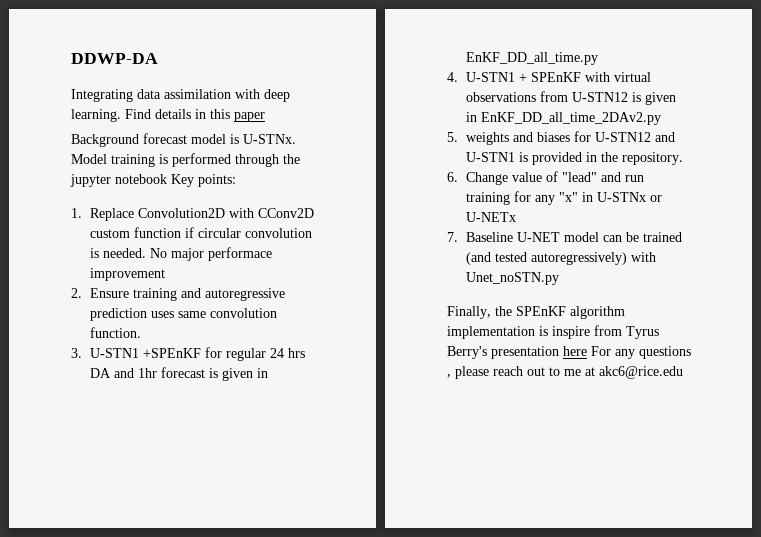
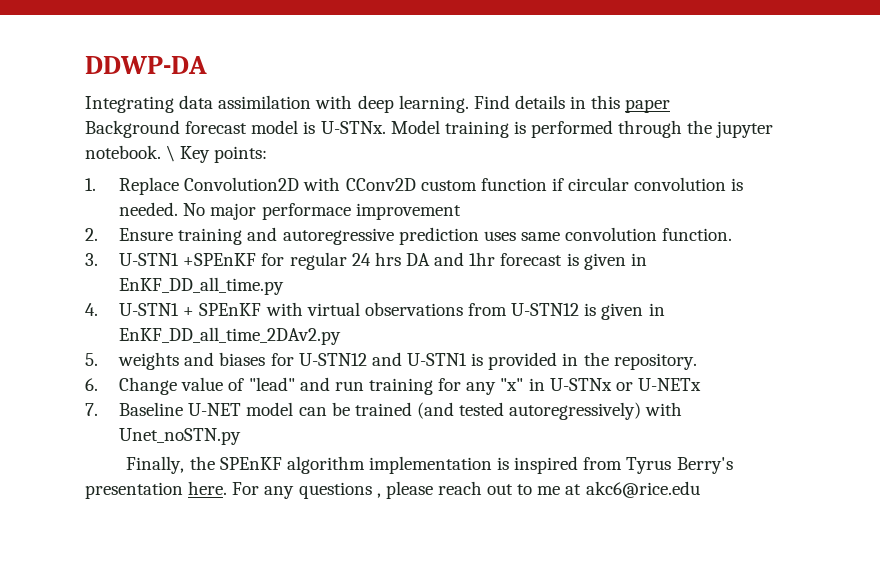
[115,174,167,184] notebook -> [85,145,176,162] notebook. \
[552,326,590,339] inspire -> [514,456,579,474] inspired
[563,346,587,356] here -> [188,481,228,495] here.

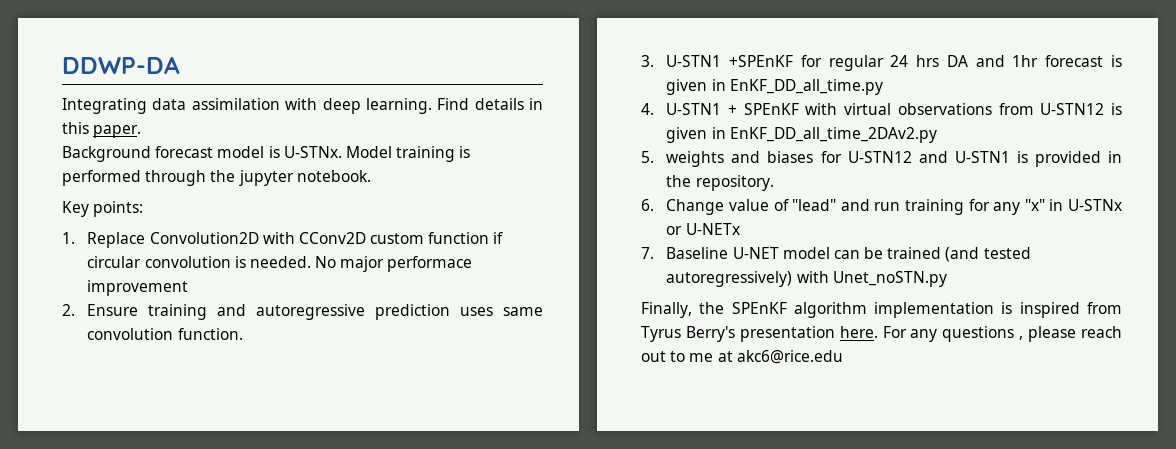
[625,99,671,113] paper -> [93,125,142,138] paper.
[166,145,176,162] \ -> (371, 176) //

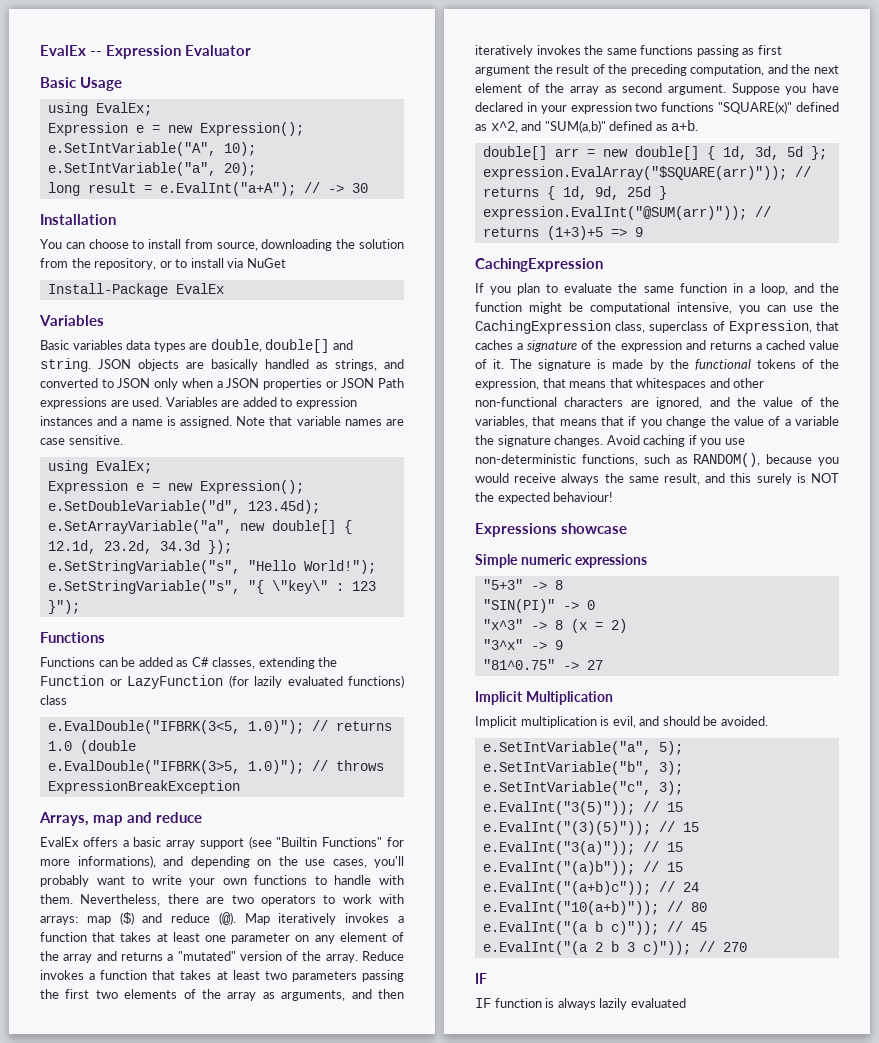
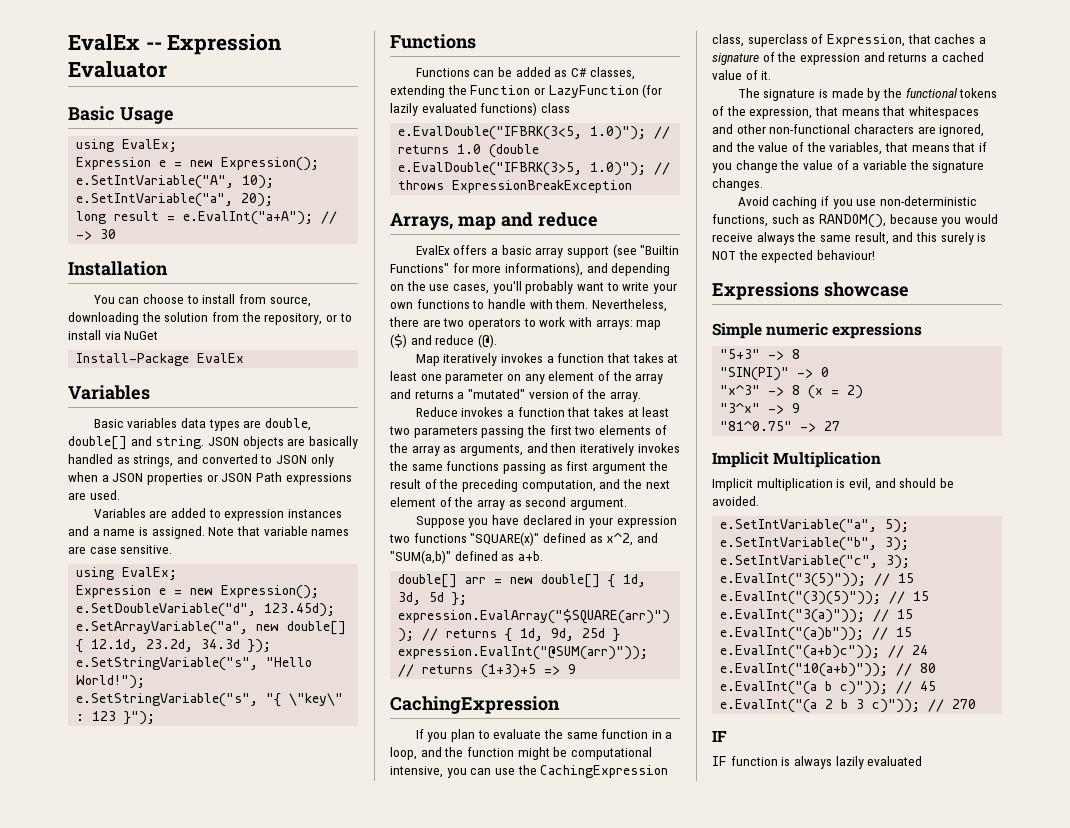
(163, 402) none -> (120, 495) //
(236, 918) none -> (497, 341) //
(358, 958) none -> (641, 396) //
(726, 89) none -> (627, 504) //
(505, 364) none -> (772, 75) //
(604, 441) none -> (763, 184) //

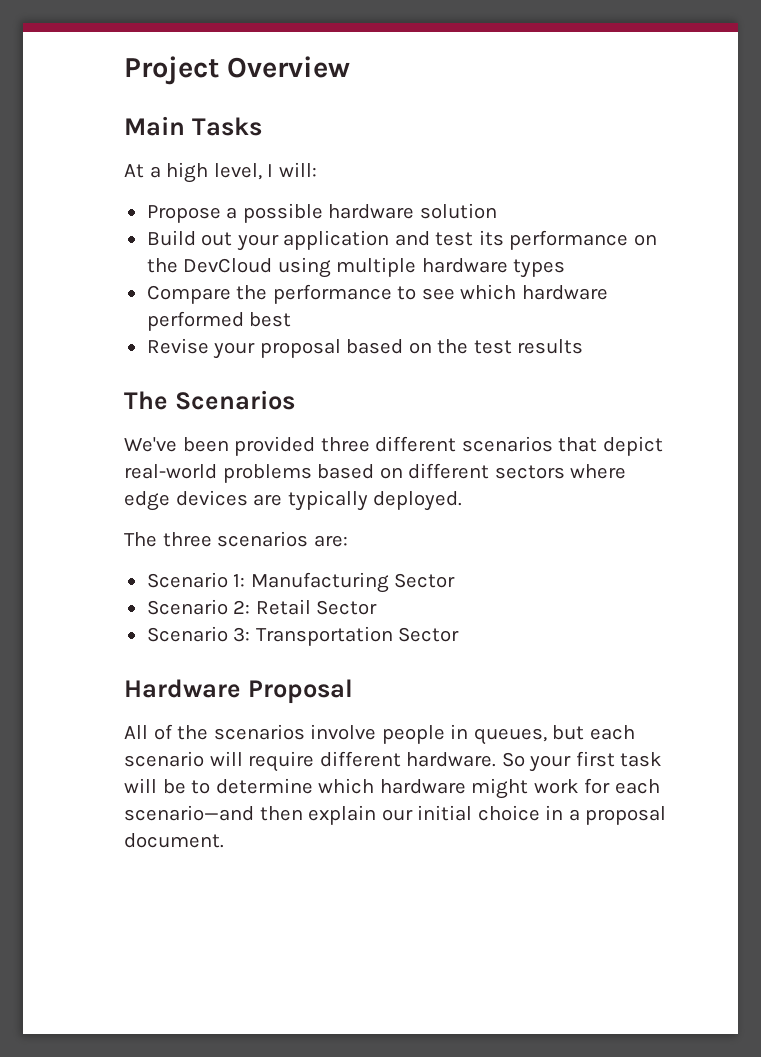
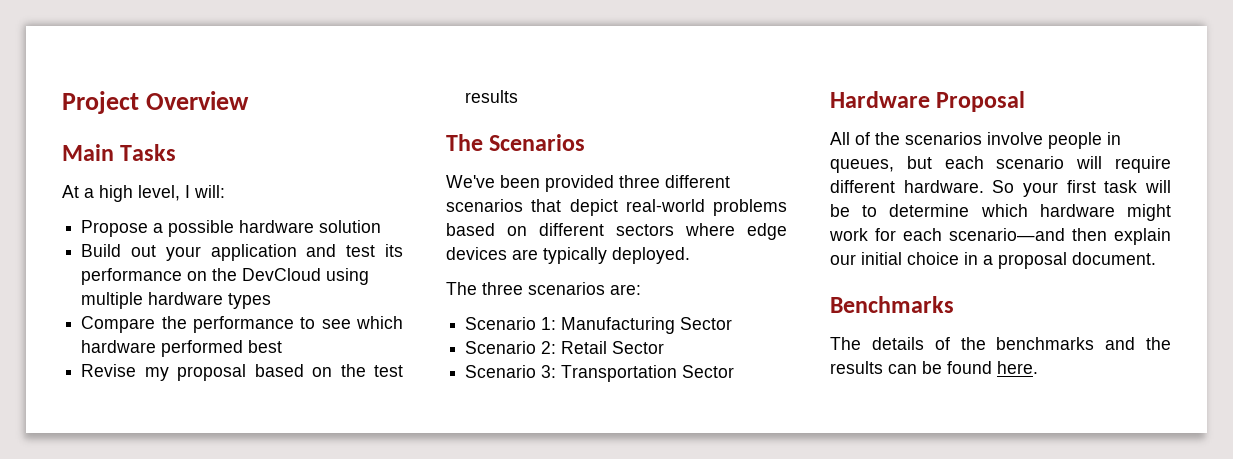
[213,342,256,359] your -> [144,367,169,381] my
(224, 840) none -> [830,296,954,313] [830,337,1171,350] [830,361,1038,374] // Benchmarks // The details of the benchmarks and the results can be found here.

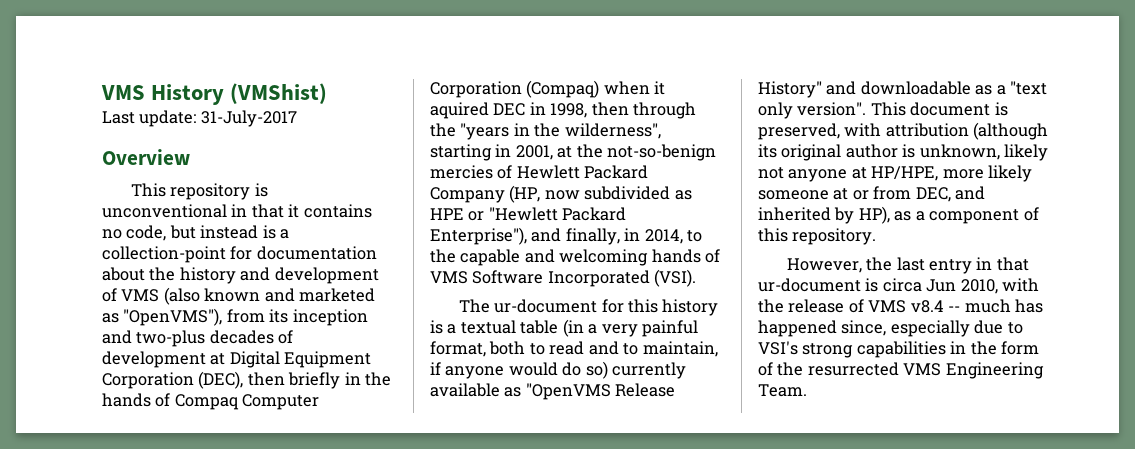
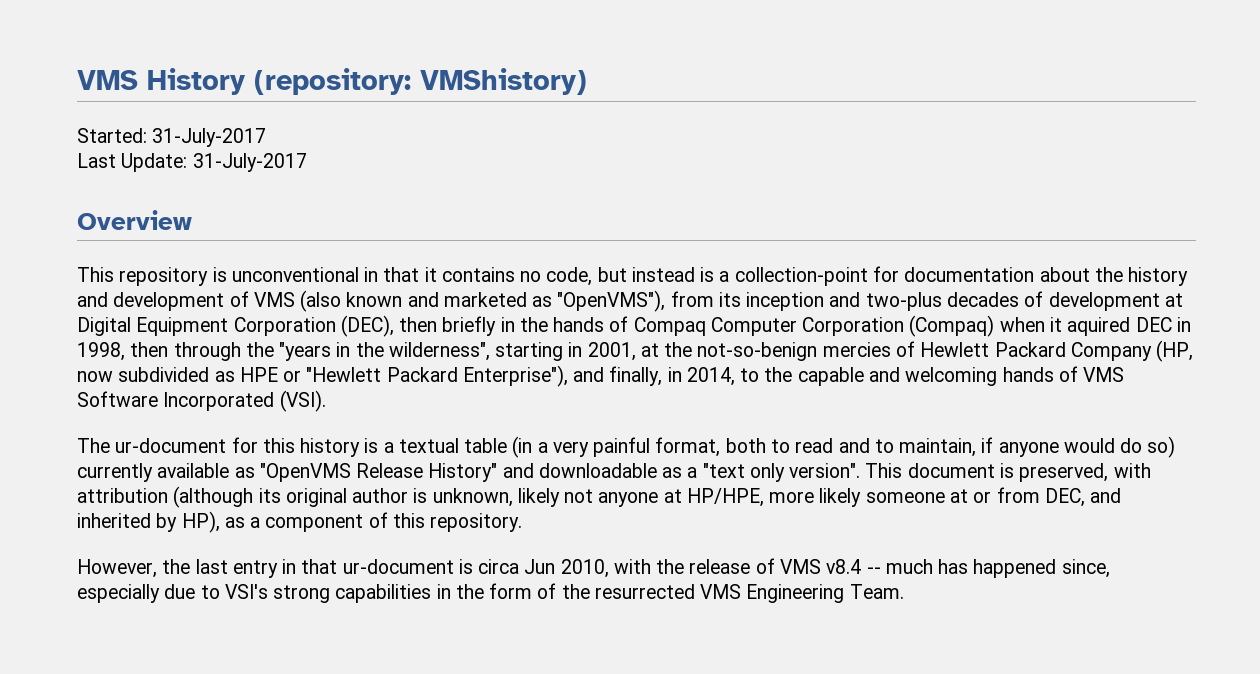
[230,83,328,104] (VMShist) -> [254,68,587,95] [77,128,267,147] (repository: VMShistory) // Started: 31-July-2017
[139,110,197,127] update: -> [121,153,188,172] Update:

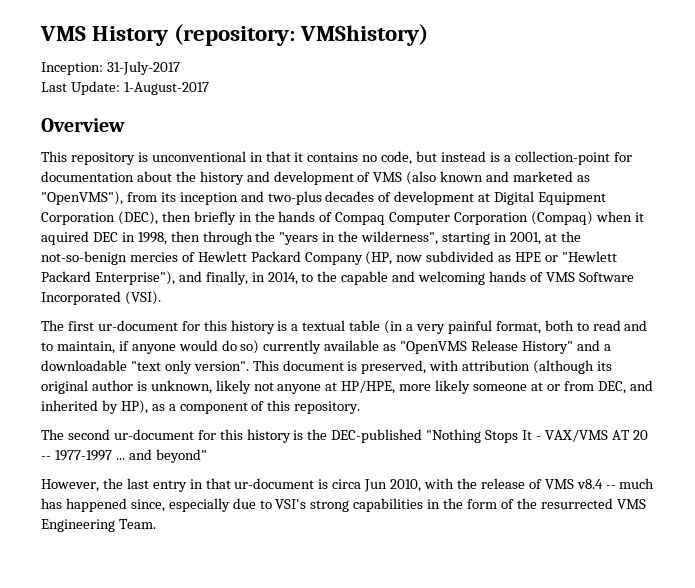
[77,128,147,143] Started: -> [41,62,103,75] Inception:
[192,153,307,172] 31-July-2017 -> [123,82,209,95] 1-August-2017
(110, 445) none -> [67,321,94,331] first
[538,463,698,478] downloadable as a -> [603,344,611,351] [41,360,127,371] a downloadable
(523, 522) none -> [41,429,648,443] [41,449,207,463] // The second ur-document for this history is the DEC-published "Nothing Stops It - VAX/VMS AT 20 -- 1977-1997 ... and beyond"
###
## INSTRUCTIONS TO FOLLOW
The copy you produce must repeat all the entries exactly and contain no pictures.

## SOLUTION TO THE EXERCISE
[115,174,167,184] notebook -> [85,145,176,162] notebook. \
[552,326,590,339] inspire -> [514,456,579,474] inspired
[563,346,587,356] here -> [188,481,228,495] here.

[625,99,671,113] paper -> [93,125,142,138] paper.
[166,145,176,162] \ -> (371, 176) //

(163, 402) none -> (120, 495) //
(236, 918) none -> (497, 341) //
(358, 958) none -> (641, 396) //
(726, 89) none -> (627, 504) //
(505, 364) none -> (772, 75) //
(604, 441) none -> (763, 184) //

[213,342,256,359] your -> [144,367,169,381] my
(224, 840) none -> [830,296,954,313] [830,337,1171,350] [830,361,1038,374] // Benchmarks // The details of the benchmarks and the results can be found here.

[230,83,328,104] (VMShist) -> [254,68,587,95] [77,128,267,147] (repository: VMShistory) // Started: 31-July-2017
[139,110,197,127] update: -> [121,153,188,172] Update:

[77,128,147,143] Started: -> [41,62,103,75] Inception:
[192,153,307,172] 31-July-2017 -> [123,82,209,95] 1-August-2017
(110, 445) none -> [67,321,94,331] first
[538,463,698,478] downloadable as a -> [603,344,611,351] [41,360,127,371] a downloadable
(523, 522) none -> [41,429,648,443] [41,449,207,463] // The second ur-document for this history is the DEC-published "Nothing Stops It - VAX/VMS AT 20 -- 1977-1997 ... and beyond"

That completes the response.